Maybe they can turn it to a constructive end?

Tom Scarborough


----------



## Hargis (Apr 7, 2005)

*Huh???*

I don't get it.

Hal Hargis.


----------



## tscarborough (Jul 16, 2006)

Some discussion in this thread has been to that end; i.e. how to improve the rules to eliminate issues. Not being a fan of polygraphs for instance, I do not see them as being a viable deterrent. Onboard observers is not really practical, though it is almost bulletproof (esp. the bikini uniform).

Tom Scarborough


----------



## tscarborough (Jul 16, 2006)

Aother example would be the "team of two", and no help from other boats concepts. Without a set of the rules in front of me, these are pretty much unenforcable except as they pertain to actual lines in the water. In the age of Nextel, help is readily available and undectable. You will have to help me to understand those rules.

Tom Scarborough


----------



## Haute Pursuit (Jun 26, 2006)

This all sounds like it should be an excerpt to a Lance Armstrong book... no way he is better or luckier that many times in a row. Sounds like you guys who fish this definately need a new polygraph administrator... the current one does not have any credibility left after this.

Blake Mills


----------



## fishburger (Feb 4, 2005)

Tom, I must admit, you are persistent.
David Denbow


----------



## Hargis (Apr 7, 2005)

*seeingred...*

...I am not one of the monitors of this site, but the rules of this thread are that you have to sign your first and last name. Give it up. Besides, I want to know who you are.

Hal Hargis.


----------



## fishburger (Feb 4, 2005)

10-4 on that, I want to know also. That is pretty good stuff.
David Denbow


----------



## Haute Pursuit (Jun 26, 2006)

"This all sounds like it should be an excerpt to a Lance Armstrong book... no way he is better or luckier that many times in a row."

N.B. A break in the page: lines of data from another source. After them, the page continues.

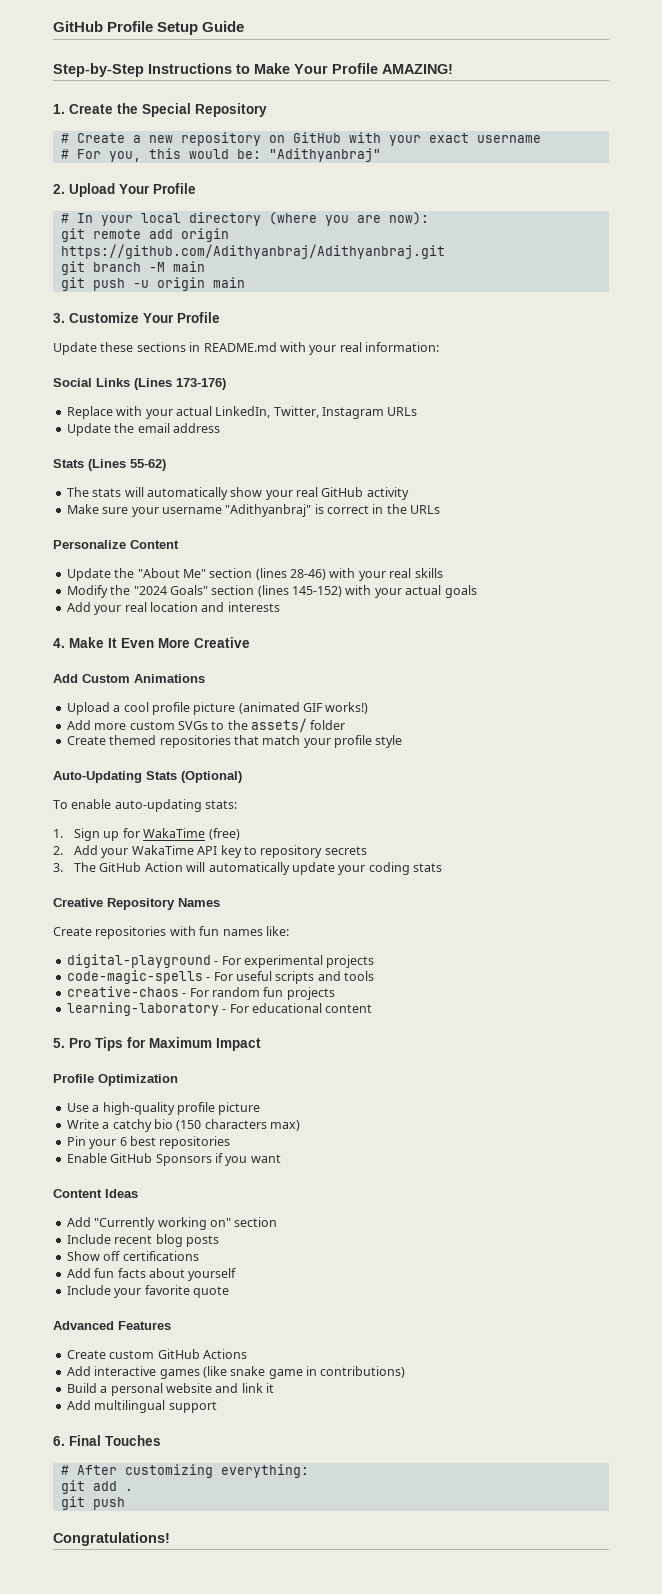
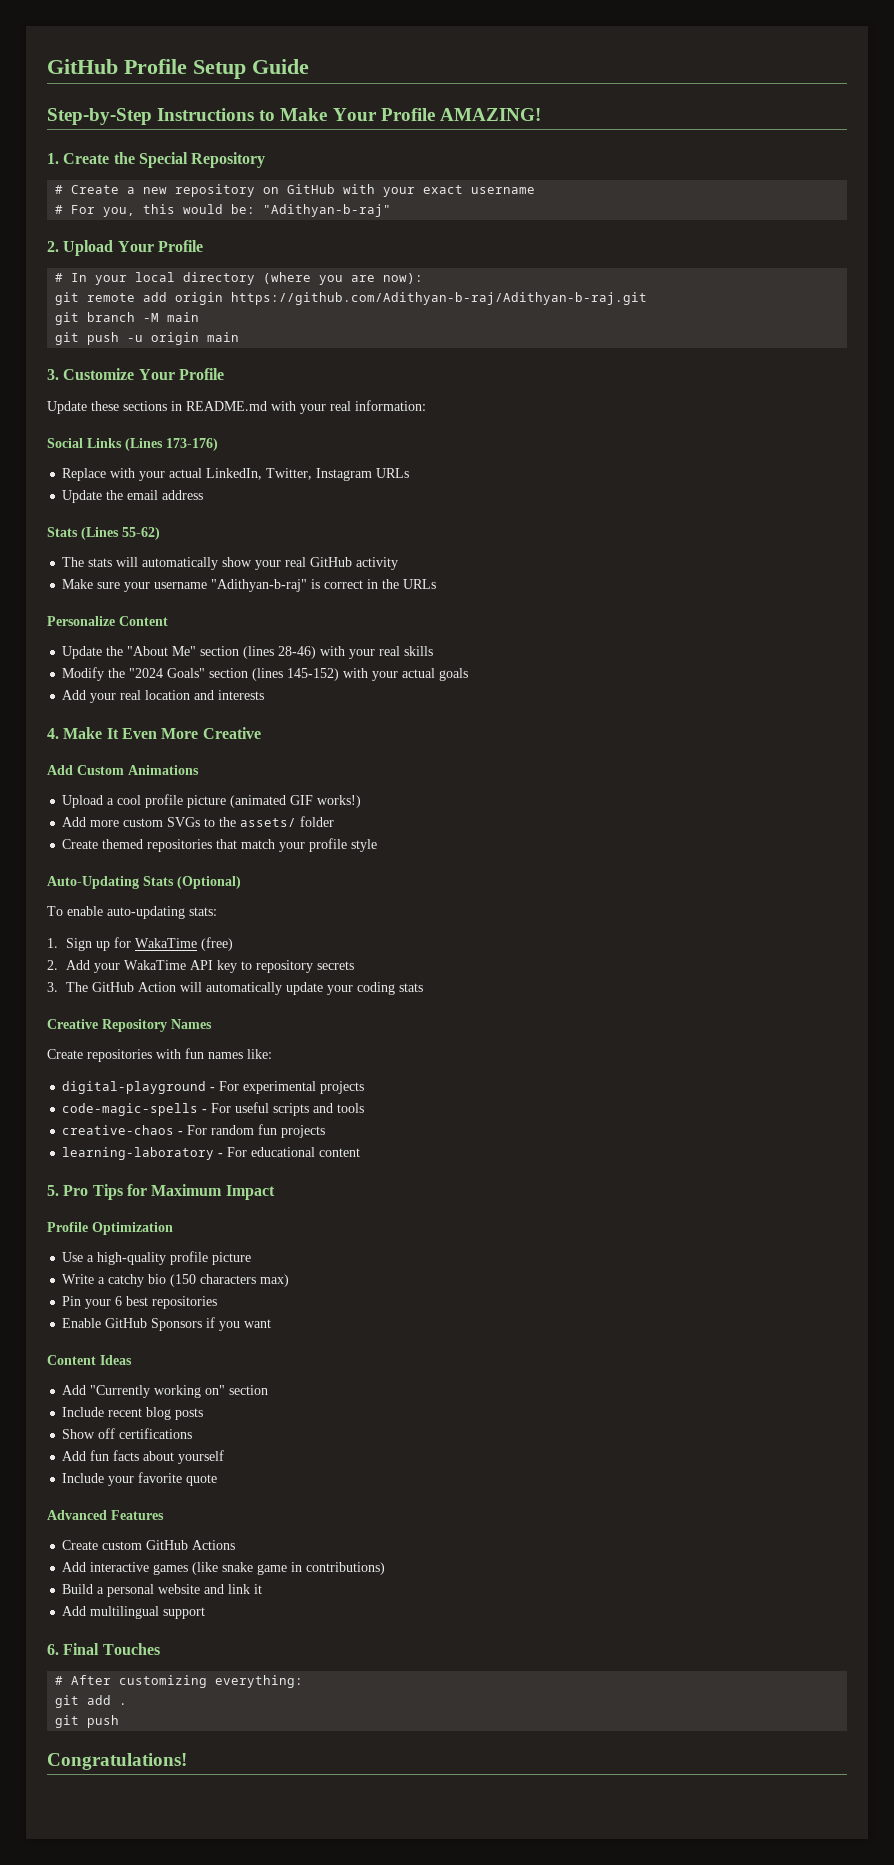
- # For you, this would be: "Adithyanbraj"
+ # For you, this would be: "Adithyan-b-raj"
- git remote add origin https://github.com/Adithyanbraj/Adithyanbraj.git
+ git remote add origin https://github.com/Adithyan-b-raj/Adithyan-b-raj.git
- Make sure your username "Adithyanbraj" is correct in the URLs
+ Make sure your username "Adithyan-b-raj" is correct in the URLs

That was meant as sarcasm. I am not stirring the pot but it just seems to me that the argument that they must be cheating because no one can win 3 years in a row is suspect at best. Add to that they somehow passed a polygraph (now two teams?) and add some heresay allegations and maybe you can see where an impartial observer would be coming from. I hate to see someone lambasted and piled on to with no hard evidence to support those claims. If theses guys cheated and have read or heard about this, chances are they won't fish it again... but if they did not, I hope they win for 3 more years. Not trying to offend anyone...

Blake Mills


----------



## Hargis (Apr 7, 2005)

Not offending me Haute. I respect your opinion. I just think you are not familiar with this tournament and its field of fishermen. Again, I am not saying it cannot be done, just that is a small miracle, especially when you consider their reported day two activities. 

Hal Hargis.


----------



## Haute Pursuit (Jun 26, 2006)

Thanks Hargis, I only know a couple of people who fish the offshore division. I sincerely hope you guys can figure out a format and rules that keeps this kind of thing from happening again. This discussion certainly does not do anyone any good. Tight lines to all!


----------



## speckle-catcher (May 20, 2004)

guys - the rules is the rules

if you don't sign your name, your posts in this thread will be (and some have been) deleted.


----------



## TFB Tomcat (Jul 17, 2006)

If you guys would have been there Saturday night and witnessed what I saw then you would not be posting these messages. You would understand why this topic has received this much attention. I 100% behind Hargis

Tommy Sulak


----------



## Haute Pursuit (Jun 26, 2006)

Haute Pursuit said:


> Thanks Hargis, I only know a couple of people who fish the offshore division. I sincerely hope you guys can figure out a format and rules that keeps this kind of thing from happening again. This discussion certainly does not do anyone any good. Tight lines to all!


Guilty again of not signing. Sorry!

Blake Mills


----------



## Freshwaterman (May 21, 2004)

*Response to Troy Tucker's (Team: "Sore Thumbs") starting 7-16-2006*

I would like to respond to Troy Tucker's (Team: "Sore Thumbs") posting dated July 16, 2006 regarding "cheating" at the Poco Bueno Inshore Tournament this year. Troy, my name is Haven Young. My brother's name is Nathan. Our team name is "The Younger Brothers". I would like to provide some additional details to insure that your story is as truthful as it can be. 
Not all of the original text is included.